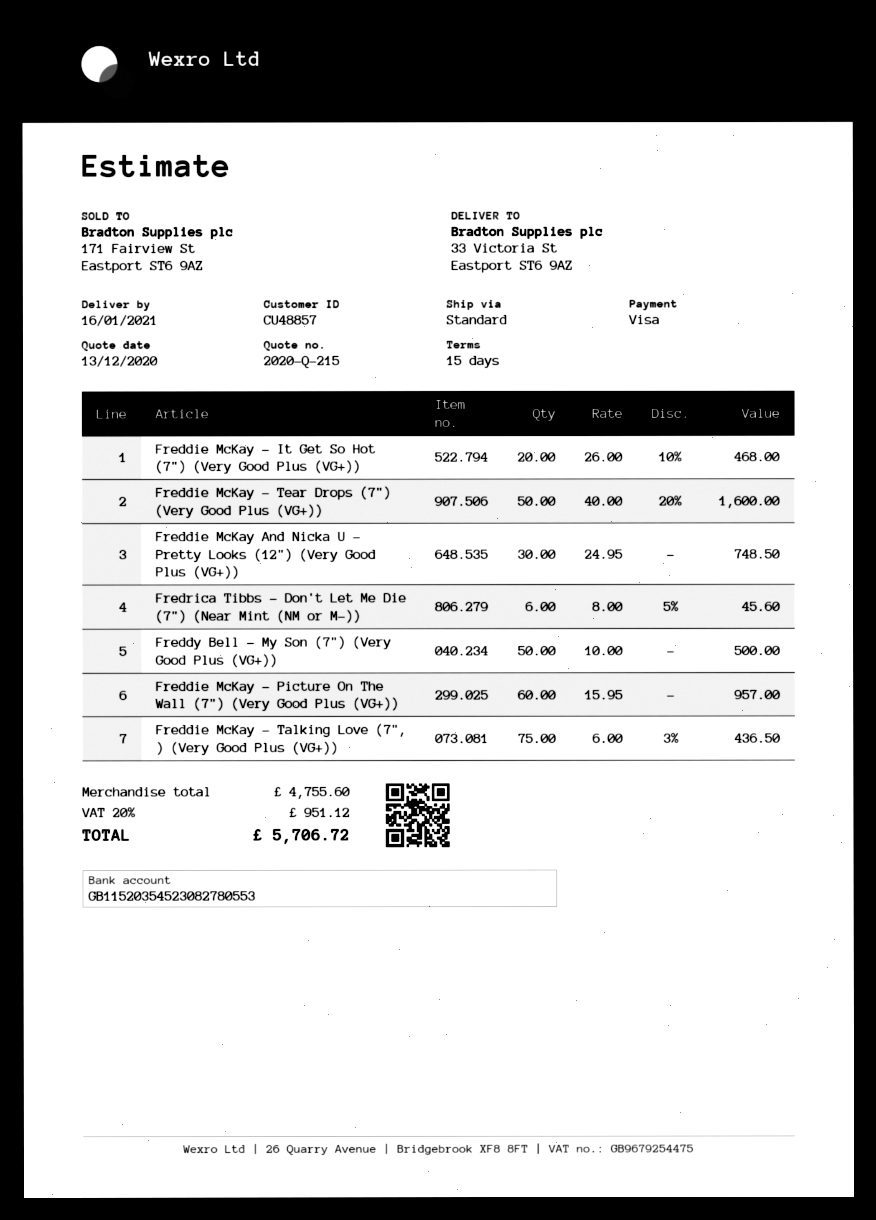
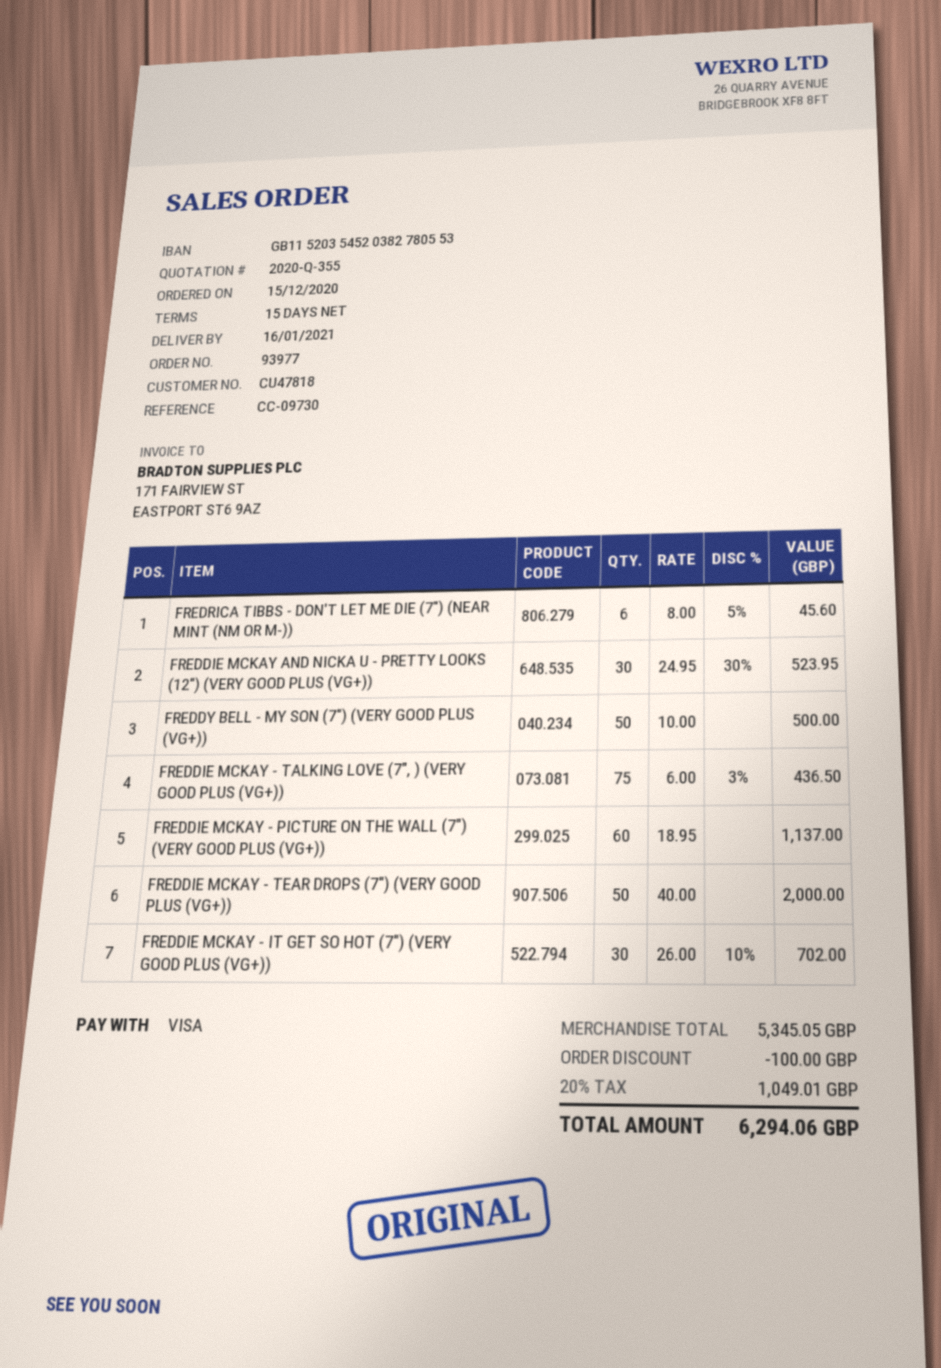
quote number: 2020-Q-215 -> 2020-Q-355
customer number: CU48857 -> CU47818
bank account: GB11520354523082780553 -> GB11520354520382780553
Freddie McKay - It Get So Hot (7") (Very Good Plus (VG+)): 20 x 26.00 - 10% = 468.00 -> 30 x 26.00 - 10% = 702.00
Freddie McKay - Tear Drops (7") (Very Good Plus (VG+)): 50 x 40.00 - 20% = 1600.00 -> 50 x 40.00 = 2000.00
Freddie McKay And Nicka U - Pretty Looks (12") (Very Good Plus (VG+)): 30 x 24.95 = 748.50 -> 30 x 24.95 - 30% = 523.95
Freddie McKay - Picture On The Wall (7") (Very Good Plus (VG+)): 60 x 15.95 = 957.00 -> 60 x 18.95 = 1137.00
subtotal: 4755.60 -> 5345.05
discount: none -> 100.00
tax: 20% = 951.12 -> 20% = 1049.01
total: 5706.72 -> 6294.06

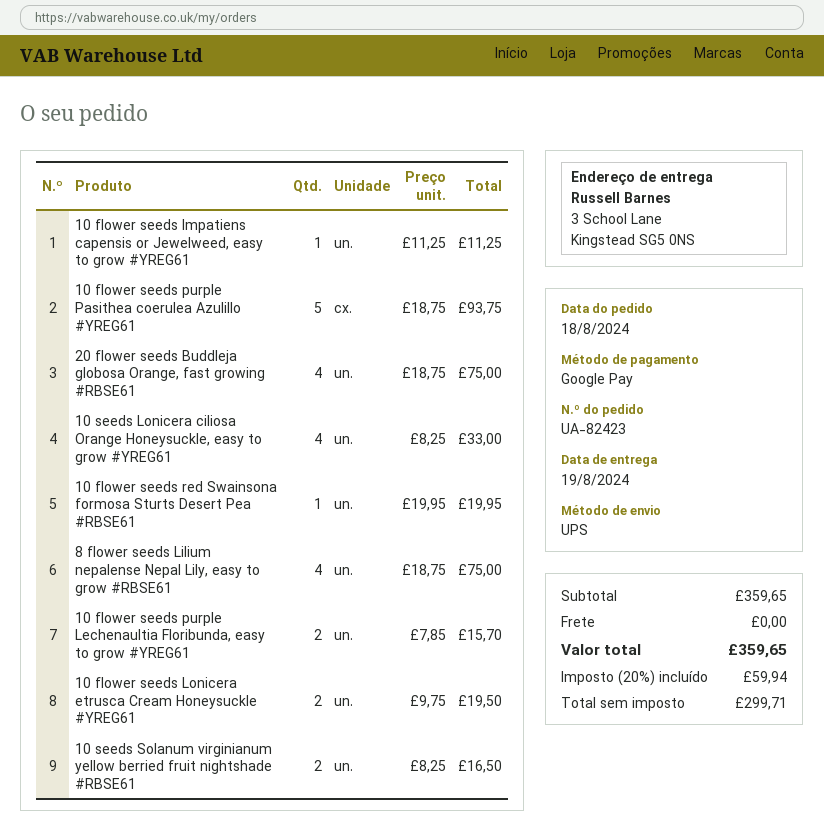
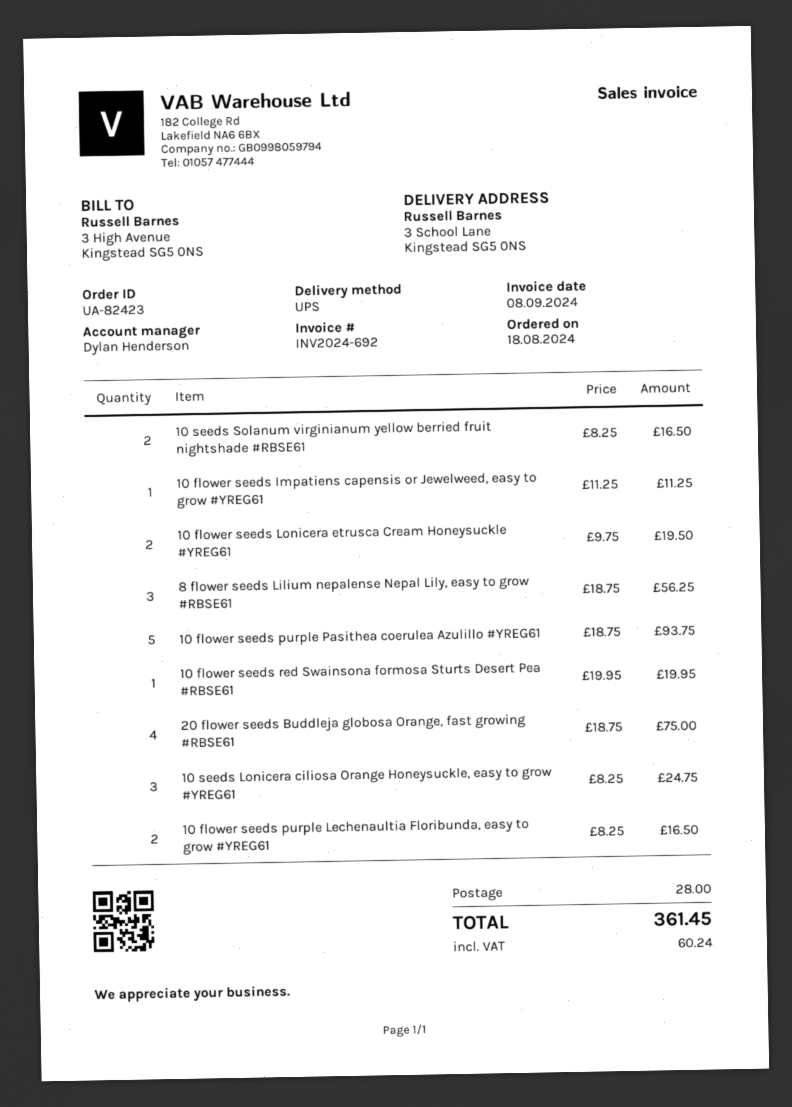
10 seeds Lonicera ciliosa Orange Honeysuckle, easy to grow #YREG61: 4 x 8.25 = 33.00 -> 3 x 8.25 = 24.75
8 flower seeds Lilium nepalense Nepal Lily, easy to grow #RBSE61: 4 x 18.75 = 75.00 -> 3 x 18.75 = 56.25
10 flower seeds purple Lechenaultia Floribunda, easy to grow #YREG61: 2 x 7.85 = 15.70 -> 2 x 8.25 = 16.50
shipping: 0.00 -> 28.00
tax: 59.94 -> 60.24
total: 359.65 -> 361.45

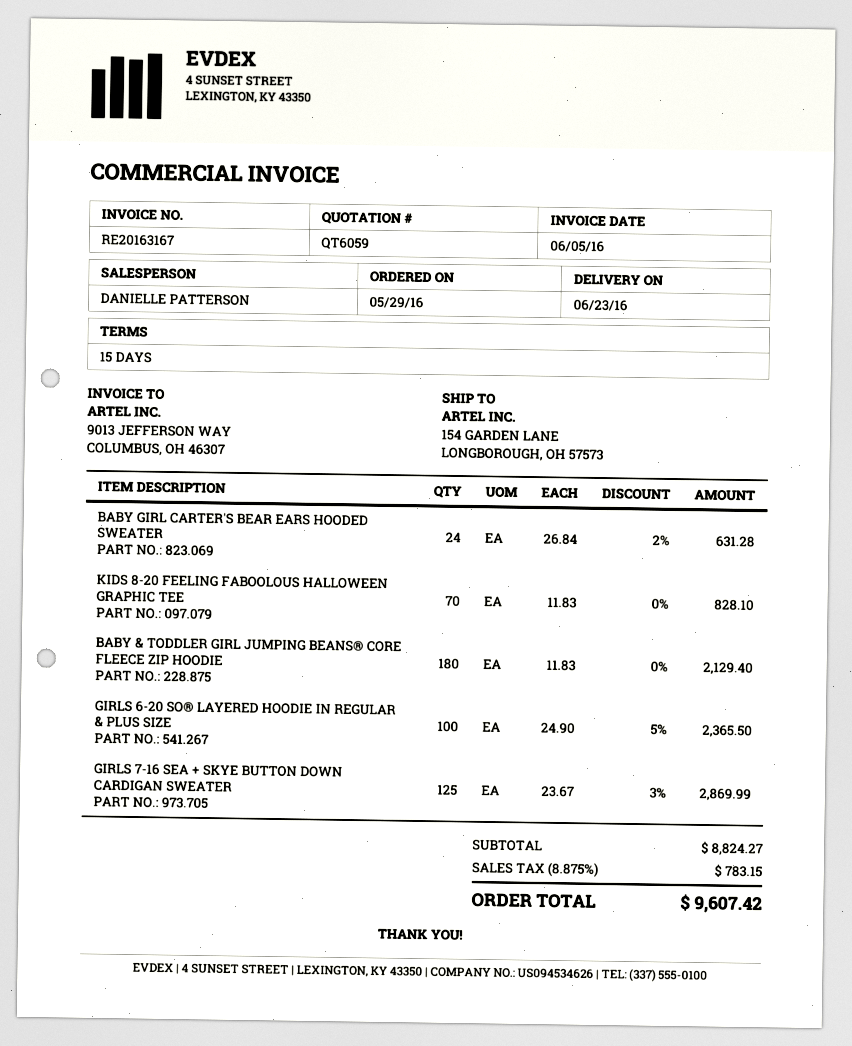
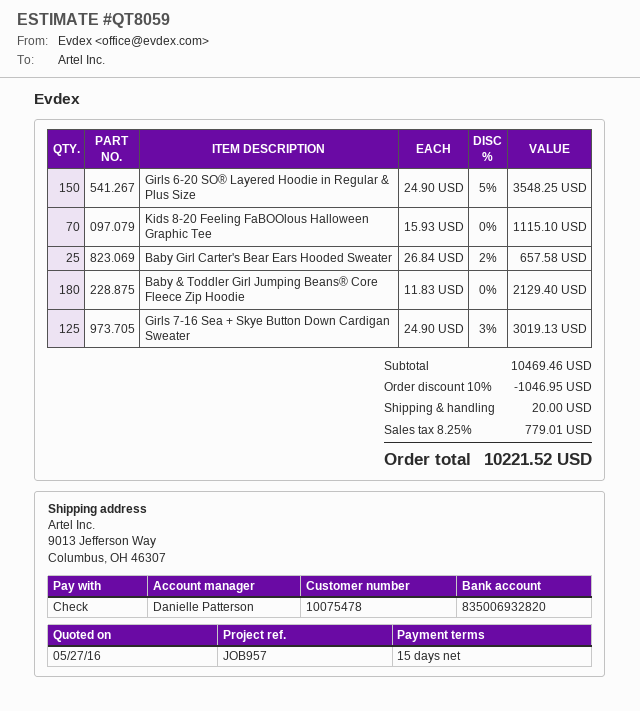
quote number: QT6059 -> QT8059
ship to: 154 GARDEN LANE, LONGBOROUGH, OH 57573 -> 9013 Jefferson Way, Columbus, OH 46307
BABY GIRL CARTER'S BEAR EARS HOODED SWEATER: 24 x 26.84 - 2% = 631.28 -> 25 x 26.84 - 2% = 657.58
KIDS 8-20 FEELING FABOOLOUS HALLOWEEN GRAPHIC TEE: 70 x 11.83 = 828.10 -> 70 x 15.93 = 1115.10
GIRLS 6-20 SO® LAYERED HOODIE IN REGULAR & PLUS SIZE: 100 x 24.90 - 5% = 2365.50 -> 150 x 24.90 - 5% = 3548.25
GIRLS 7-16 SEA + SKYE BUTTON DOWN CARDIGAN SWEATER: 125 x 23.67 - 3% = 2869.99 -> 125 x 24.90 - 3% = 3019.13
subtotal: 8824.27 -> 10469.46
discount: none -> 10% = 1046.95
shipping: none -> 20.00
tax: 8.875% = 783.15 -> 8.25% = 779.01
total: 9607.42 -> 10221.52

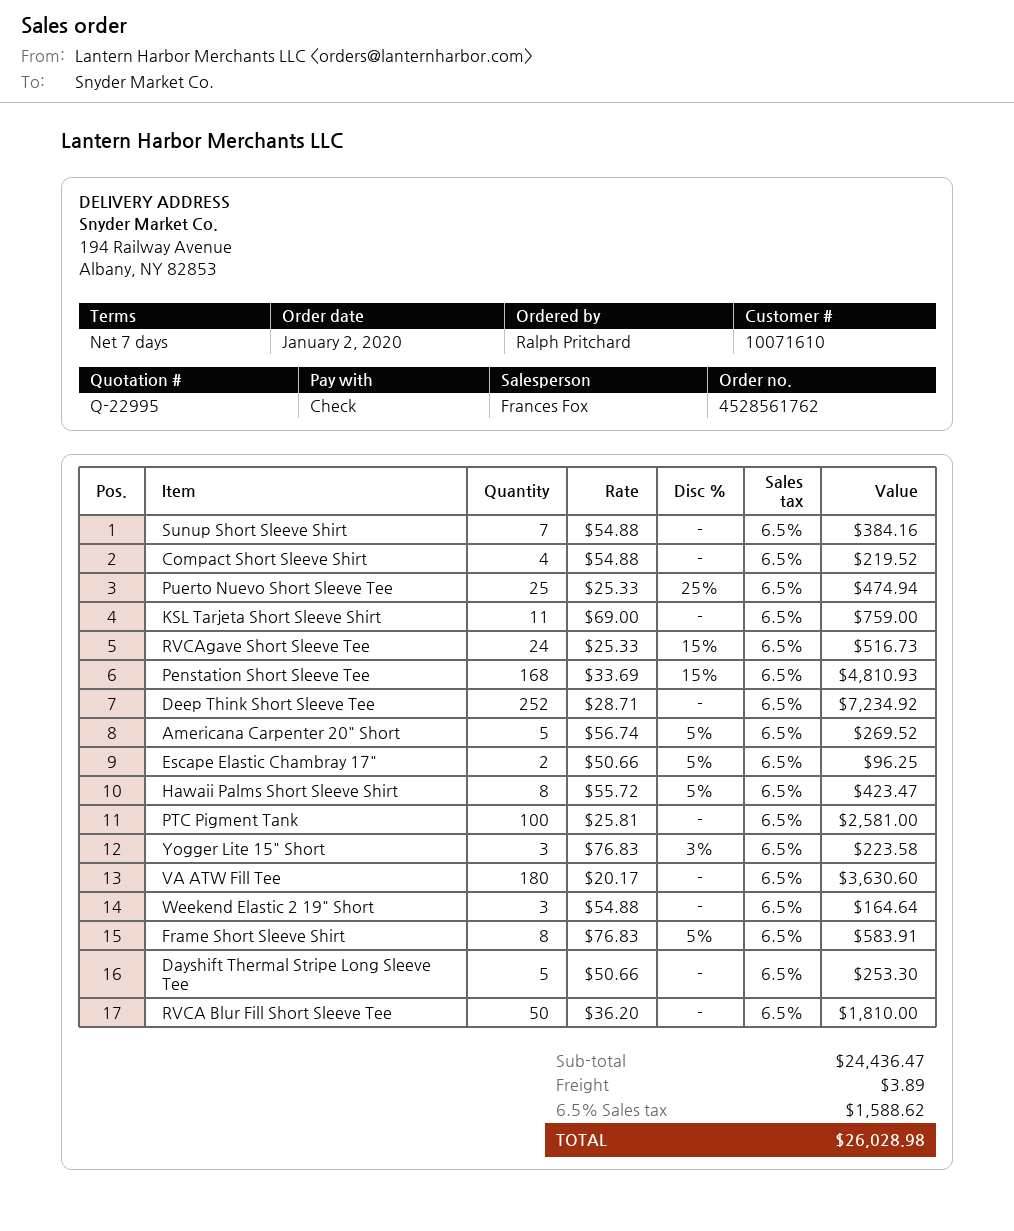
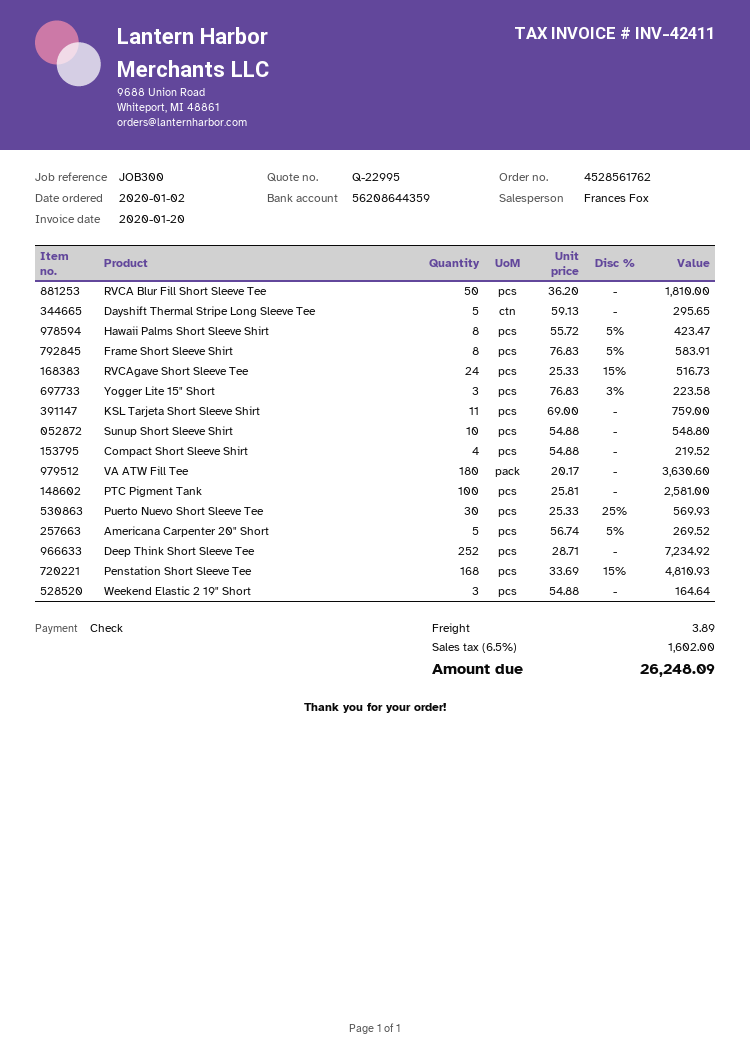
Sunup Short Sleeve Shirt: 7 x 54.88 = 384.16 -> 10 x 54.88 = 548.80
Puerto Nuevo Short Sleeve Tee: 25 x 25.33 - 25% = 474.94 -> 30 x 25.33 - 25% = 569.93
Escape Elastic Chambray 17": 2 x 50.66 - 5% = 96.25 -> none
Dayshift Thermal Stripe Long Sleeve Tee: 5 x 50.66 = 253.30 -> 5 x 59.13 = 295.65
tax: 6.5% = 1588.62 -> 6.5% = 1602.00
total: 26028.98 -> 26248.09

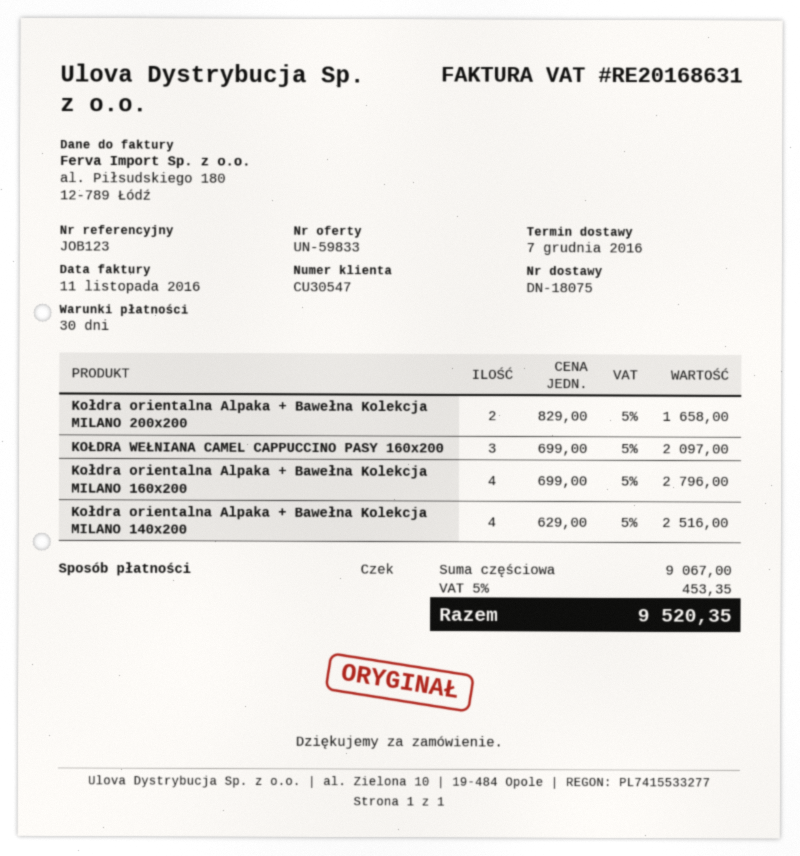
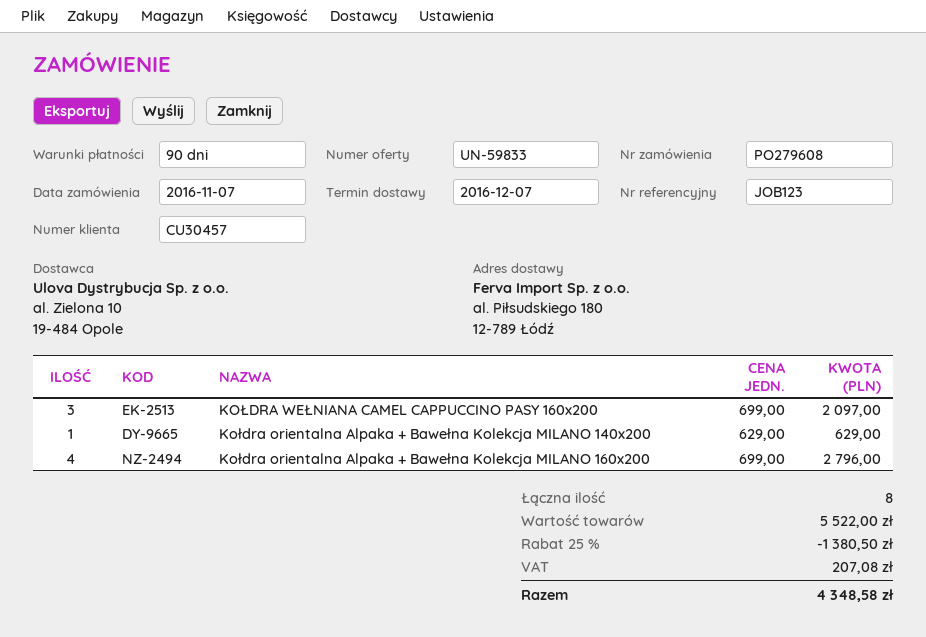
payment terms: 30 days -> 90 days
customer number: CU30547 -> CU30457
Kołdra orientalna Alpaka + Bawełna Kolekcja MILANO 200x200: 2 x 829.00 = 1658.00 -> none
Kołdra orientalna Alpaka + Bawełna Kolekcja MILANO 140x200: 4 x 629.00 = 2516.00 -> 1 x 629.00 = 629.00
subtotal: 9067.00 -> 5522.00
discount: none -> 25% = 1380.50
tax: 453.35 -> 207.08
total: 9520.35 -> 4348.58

● Problem details
From the line containing "payment terms: 30 days -> 90 days" to the final line of the data above, transcribe every line exactly and nothing more.

● Response below
payment terms: 30 days -> 90 days
customer number: CU30547 -> CU30457
Kołdra orientalna Alpaka + Bawełna Kolekcja MILANO 200x200: 2 x 829.00 = 1658.00 -> none
Kołdra orientalna Alpaka + Bawełna Kolekcja MILANO 140x200: 4 x 629.00 = 2516.00 -> 1 x 629.00 = 629.00
subtotal: 9067.00 -> 5522.00
discount: none -> 25% = 1380.50
tax: 453.35 -> 207.08
total: 9520.35 -> 4348.58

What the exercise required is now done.